03/09/2015
Agriculture : vivre et travailler au pays
Au lendemain des grands rassemblements des "Bonnets Rouges", notamment à Carhaix, j'observais que si l'on voulait faire bouger les pouvoirs publics, il ne servait à rien d'assembler 50000 personnes à Carhaix, car il n'y a que ce qui bloque Paris qui fasse réagir Paris. Les tracteurs sont en route. Tant mieux, mais encore faut-il qu'ils marchent pour des objectifs compréhensibles et clairs. On en est loin.
On en est loin, d'abord, parce que la mobilisation des "Bonnets Rouges" était authentiquement transversale : elle emmenait toute la Société dans ses cortèges. Ici, nous avons essentiellement des agriculteurs, on n'entend guère parler encore d'artisans, pourtant annoncés par ailleurs. Cette agrégation de paysans et d'artisans contre les charges sociales et fiscales renvoie directement au mouvement poujadiste des années 1950, ce qui donne l'impression qu'il ne se veut pas constructif et économique, mais au contraire politique et polémique.
De ce fait, sa sincérité est difficile à évaluer, de même que le degré de soutien à lui accorder. Car enfin, les producteurs se sentent toujours écrasés par les charges, et parfois c'est vrai, parfois ça ne l'est pas, mais le discours perdure, à toutes les époques, et ce ne sont pas forcément les plus étranglés qui crient le plus fort.
Il faut donc sérier les questions, en fonction de ce que nous avons entendu ces derniers mois.
Premièrement, s'il existe vraiment une concurrence déloyale, qu'attendent les organisations agricoles pour attraire leurs concurrents déloyaux devant la juridiction européenne ? Cela paraît être la première démarche à faire, avant même de mettre en jeu des mécanismes politiques.
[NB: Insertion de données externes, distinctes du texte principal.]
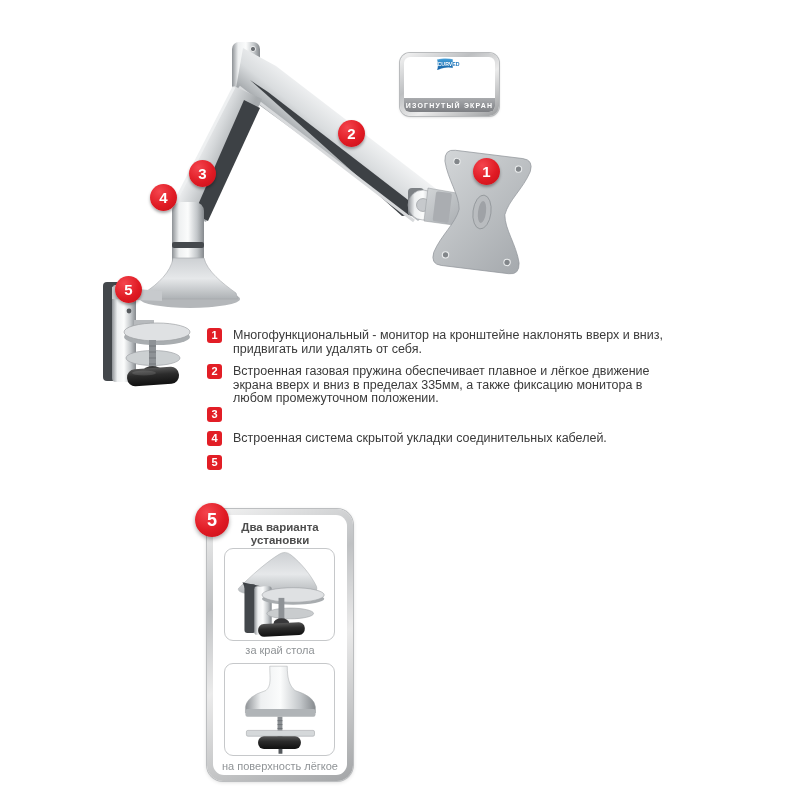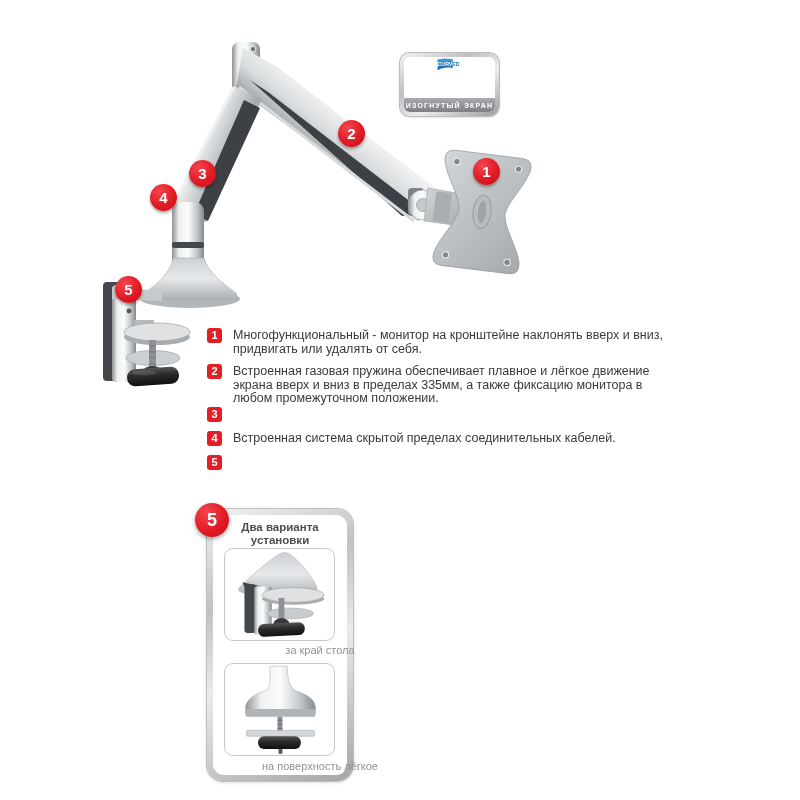"Встроенная система скрытой пределах" p.ftext { text: пределах -> укладки }
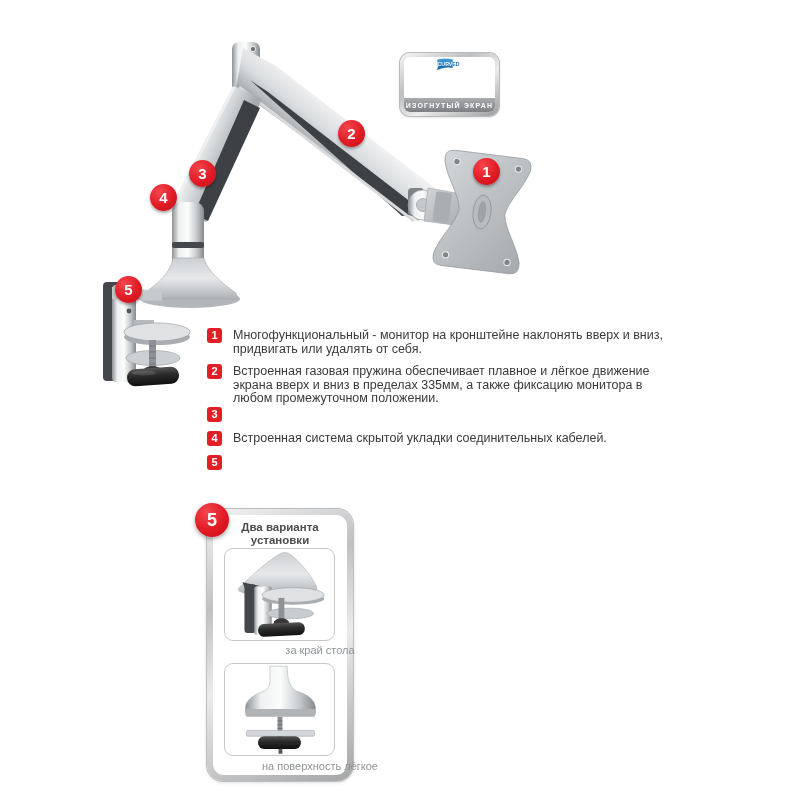"за край стола" .option-caption { margin-left: 40px -> none }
Deuxièmement, si des producteurs sont victimes de l'embargo contre la Russie, il appartient à l'État de compenser les manques à gagner et les pertes de marché, et comme il s'agit d'une décision européenne, il appartient à la Commission, et à elle seule, d'organiser les compensations du déséquilibre des marchés consécutif à l'embargo. Le gouvernement français doit saisir la Commission à cet effet.
Troisièmement, si la sortie des mécanismes européens de quotas laitiers et de soutien à la filière avicole pénalise plus certains pays que d'autres, il faut comprendre pourquoi et, pour la France, puisque la majorité précédente ne l'a pas fait, il faut se donner le temps de rebâtir la filière, ce qui ne semble pas avoir été fait.
Quatrièmement, il y a des collections de normes dont la France a le secret et dont le seul but est de satisfaire la vanité de fonctionnaires de rang médiocre. Ces normes doivent être supprimées, dans l'agriculture comme ailleurs. Mais c'est aussi grâce à la qualité des normes de notre lait que Carhaix a emporté le marché chinois. Et il y a une contrepartie évidente à un ensemble de normes : ce sont les labels, qui ouvrent la voie à un meilleur prix pour un meilleur produit. Menés par des brigands sans éthique vendus (par exemple) aux marchands d'OGM, nos agriculteurs doivent comprendre que l'avenir de la marque France passe par la valorisation du terroir, future mine d'or. Songeons au miracle économique du Pata Negra. Nous avons des kyrielles de produits comparables à développer. La France, jardin de l'Europe, jouit de la meilleure palette de climats et de terrains, et il serait absurde de gâcher tout cela en se comparant à des pays qui font de la viande avec du charbon et du pétrole.
Enfin, et c'est sur ce point que les agriculteurs reçoivent le plein appui de la population, il faut que Paris cesse de penser les régions en termes de statistiques, pour se rappeler que les gens ne vivent pas de chiffres, mais de journées réparties en vingt-quatre heures, pas plus, et que le développement passe par les transports, et qu'une concurrence loyale passe par une organisation des services publics jusqu'aux tripes de la Société, par un équilibrage des territoires, qu'il en faut partout, au plus près, et non seulement entre la plaine Monceau et le faubourg Saint-Honoré. Les Français qui vivent là où ils vivent, là où leurs pères vivaient, ont le droit de souhaiter vivre, travailler et même décider, au pays.